WHAT THE EXERCISE ASKS: Scan the records below and copy every line that contains the string "path".
-- Opening Marker --
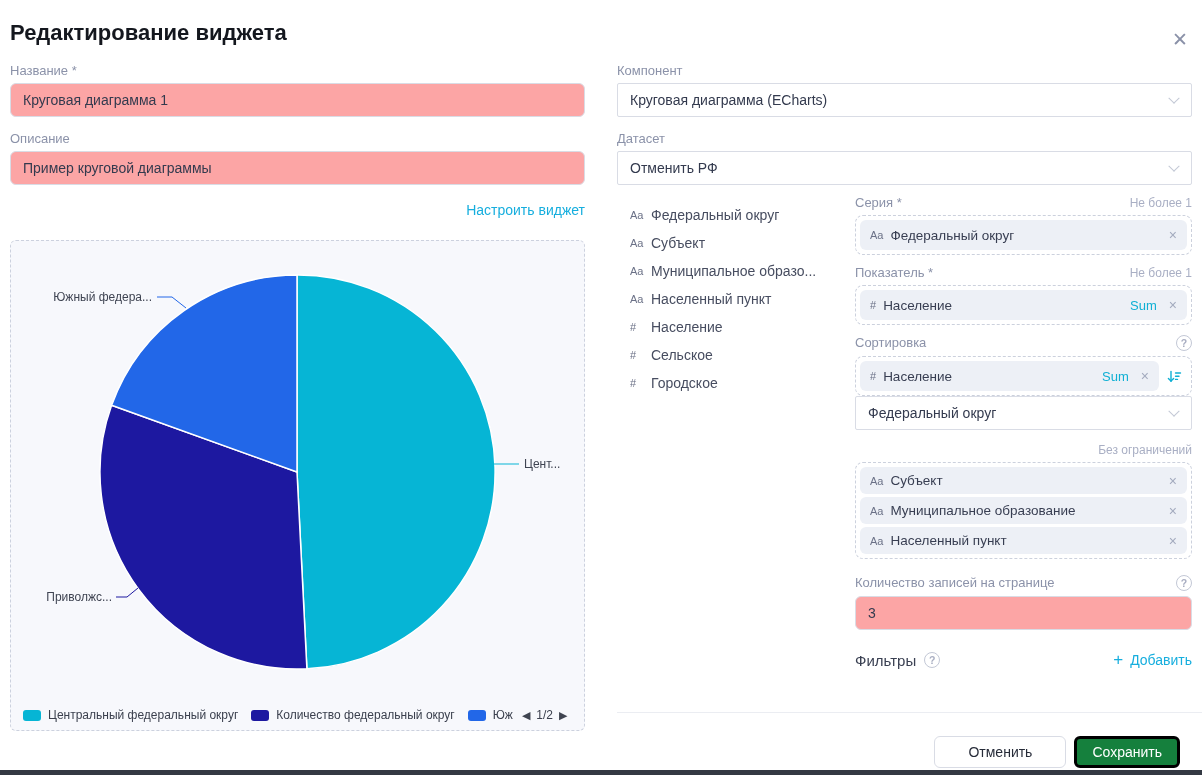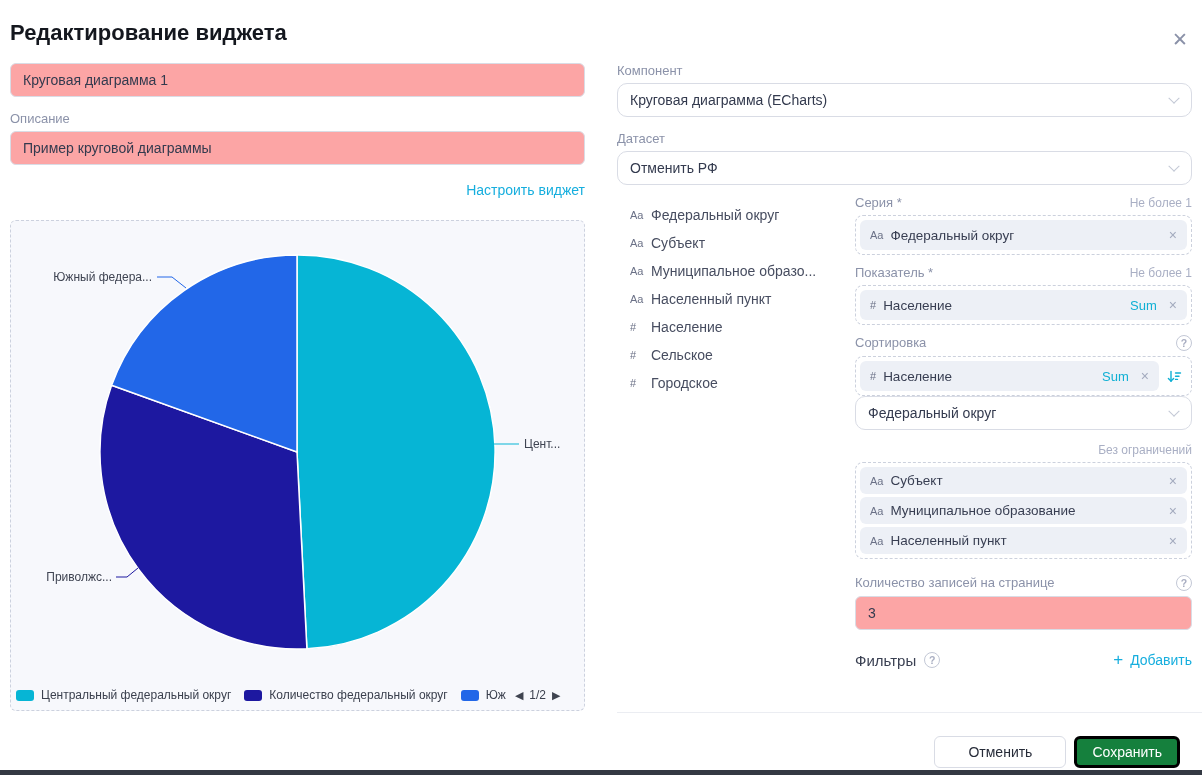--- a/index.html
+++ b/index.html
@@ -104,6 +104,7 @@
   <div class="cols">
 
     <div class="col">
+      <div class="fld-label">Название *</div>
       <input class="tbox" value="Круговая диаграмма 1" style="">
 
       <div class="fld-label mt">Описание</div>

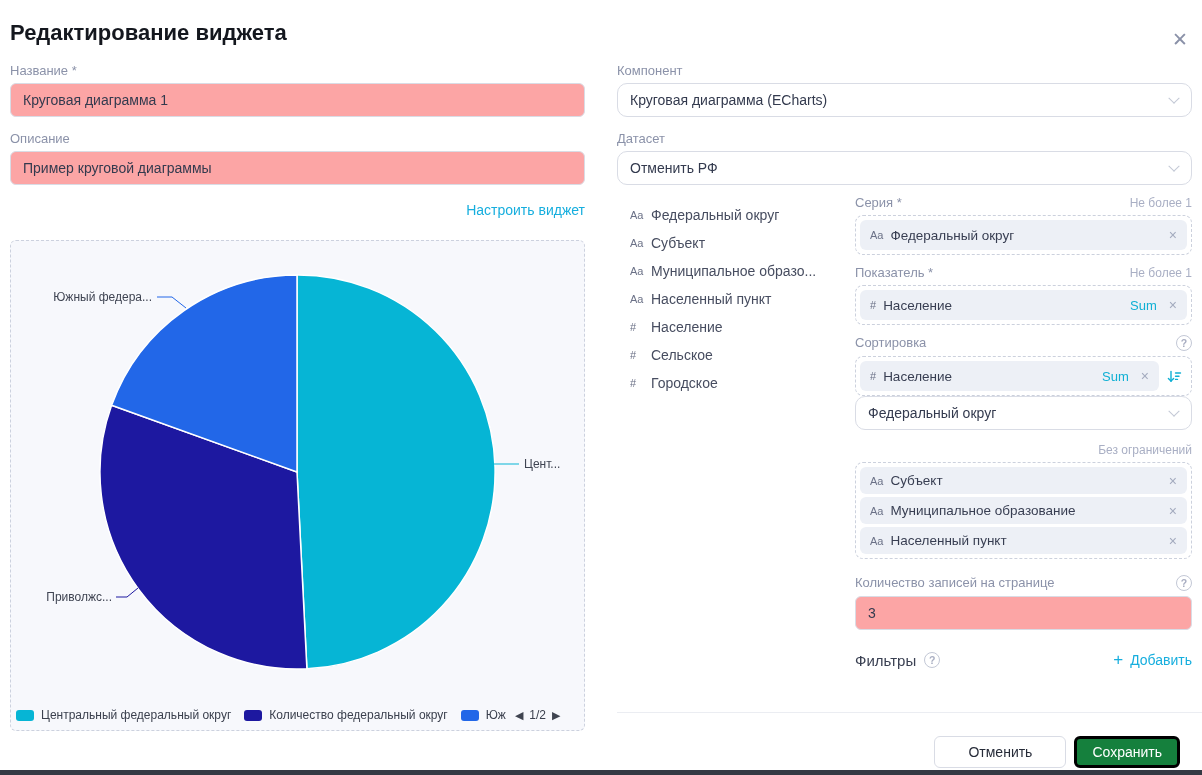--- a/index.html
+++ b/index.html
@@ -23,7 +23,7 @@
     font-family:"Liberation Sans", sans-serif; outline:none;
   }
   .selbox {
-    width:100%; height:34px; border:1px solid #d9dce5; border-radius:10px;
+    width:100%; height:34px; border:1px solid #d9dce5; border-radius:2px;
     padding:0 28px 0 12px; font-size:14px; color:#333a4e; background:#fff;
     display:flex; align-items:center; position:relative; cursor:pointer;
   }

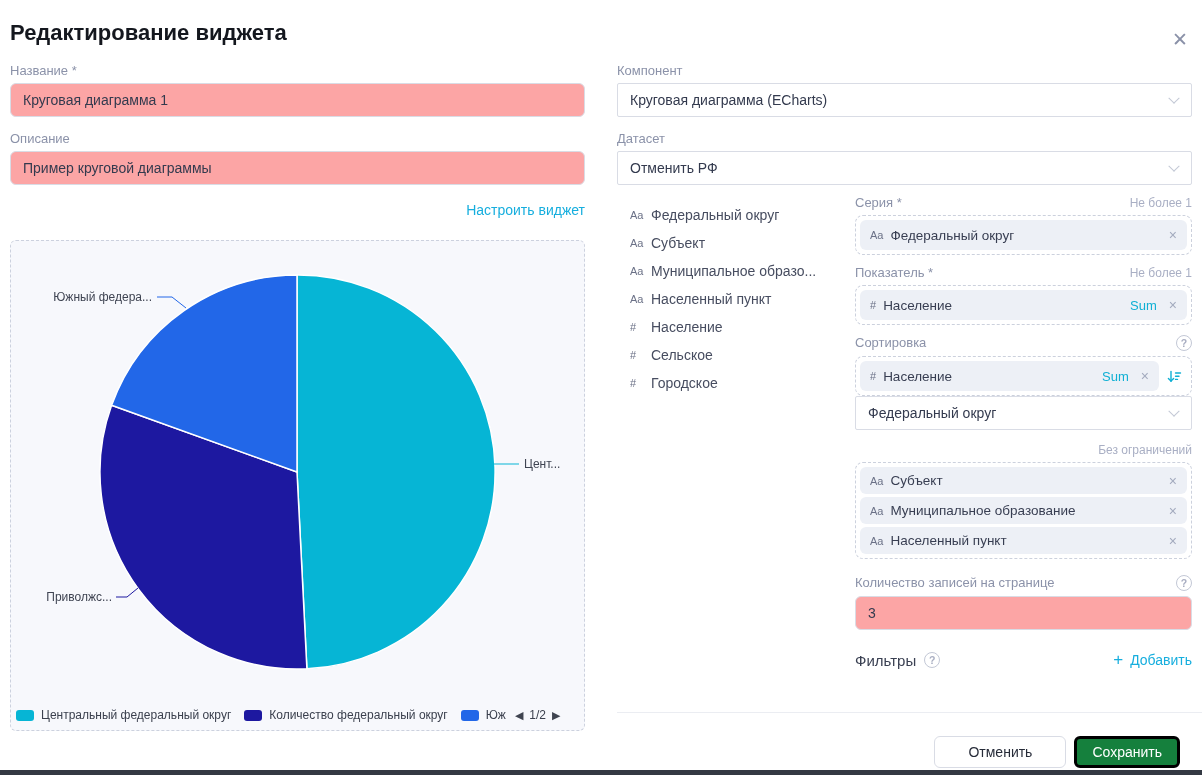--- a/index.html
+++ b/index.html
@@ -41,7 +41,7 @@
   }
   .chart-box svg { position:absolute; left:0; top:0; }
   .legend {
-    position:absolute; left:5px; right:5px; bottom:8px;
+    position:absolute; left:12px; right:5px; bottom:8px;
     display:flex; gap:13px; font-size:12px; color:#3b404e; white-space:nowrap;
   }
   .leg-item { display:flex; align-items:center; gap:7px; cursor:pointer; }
-- Closing Marker --
-- Opening Marker --
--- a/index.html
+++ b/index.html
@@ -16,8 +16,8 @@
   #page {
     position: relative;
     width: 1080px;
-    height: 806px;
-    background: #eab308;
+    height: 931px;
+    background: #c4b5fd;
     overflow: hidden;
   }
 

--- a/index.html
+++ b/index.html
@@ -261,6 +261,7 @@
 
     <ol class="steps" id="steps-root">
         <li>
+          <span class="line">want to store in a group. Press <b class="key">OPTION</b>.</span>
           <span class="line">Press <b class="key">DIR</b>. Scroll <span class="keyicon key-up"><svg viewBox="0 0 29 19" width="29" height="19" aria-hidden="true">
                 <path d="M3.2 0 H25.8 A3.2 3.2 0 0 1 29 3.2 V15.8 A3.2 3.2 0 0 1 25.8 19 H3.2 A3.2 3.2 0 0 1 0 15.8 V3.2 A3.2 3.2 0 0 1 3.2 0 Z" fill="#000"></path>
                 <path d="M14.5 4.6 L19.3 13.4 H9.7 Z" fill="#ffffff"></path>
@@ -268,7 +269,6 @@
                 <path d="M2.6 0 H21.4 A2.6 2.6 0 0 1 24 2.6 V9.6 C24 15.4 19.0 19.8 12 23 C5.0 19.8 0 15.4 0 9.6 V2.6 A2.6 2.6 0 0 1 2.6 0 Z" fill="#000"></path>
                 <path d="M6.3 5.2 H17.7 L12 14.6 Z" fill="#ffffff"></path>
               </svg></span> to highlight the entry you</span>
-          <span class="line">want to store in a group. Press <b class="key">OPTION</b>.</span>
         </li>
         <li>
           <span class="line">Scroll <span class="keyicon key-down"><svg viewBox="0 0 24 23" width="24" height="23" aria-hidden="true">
-- Closing Marker --
SOLVED EXERCISE:
                 <path d="M3.2 0 H25.8 A3.2 3.2 0 0 1 29 3.2 V15.8 A3.2 3.2 0 0 1 25.8 19 H3.2 A3.2 3.2 0 0 1 0 15.8 V3.2 A3.2 3.2 0 0 1 3.2 0 Z" fill="#000"></path>
                 <path d="M14.5 4.6 L19.3 13.4 H9.7 Z" fill="#ffffff"></path>
                 <path d="M2.6 0 H21.4 A2.6 2.6 0 0 1 24 2.6 V9.6 C24 15.4 19.0 19.8 12 23 C5.0 19.8 0 15.4 0 9.6 V2.6 A2.6 2.6 0 0 1 2.6 0 Z" fill="#000"></path>
                 <path d="M6.3 5.2 H17.7 L12 14.6 Z" fill="#ffffff"></path>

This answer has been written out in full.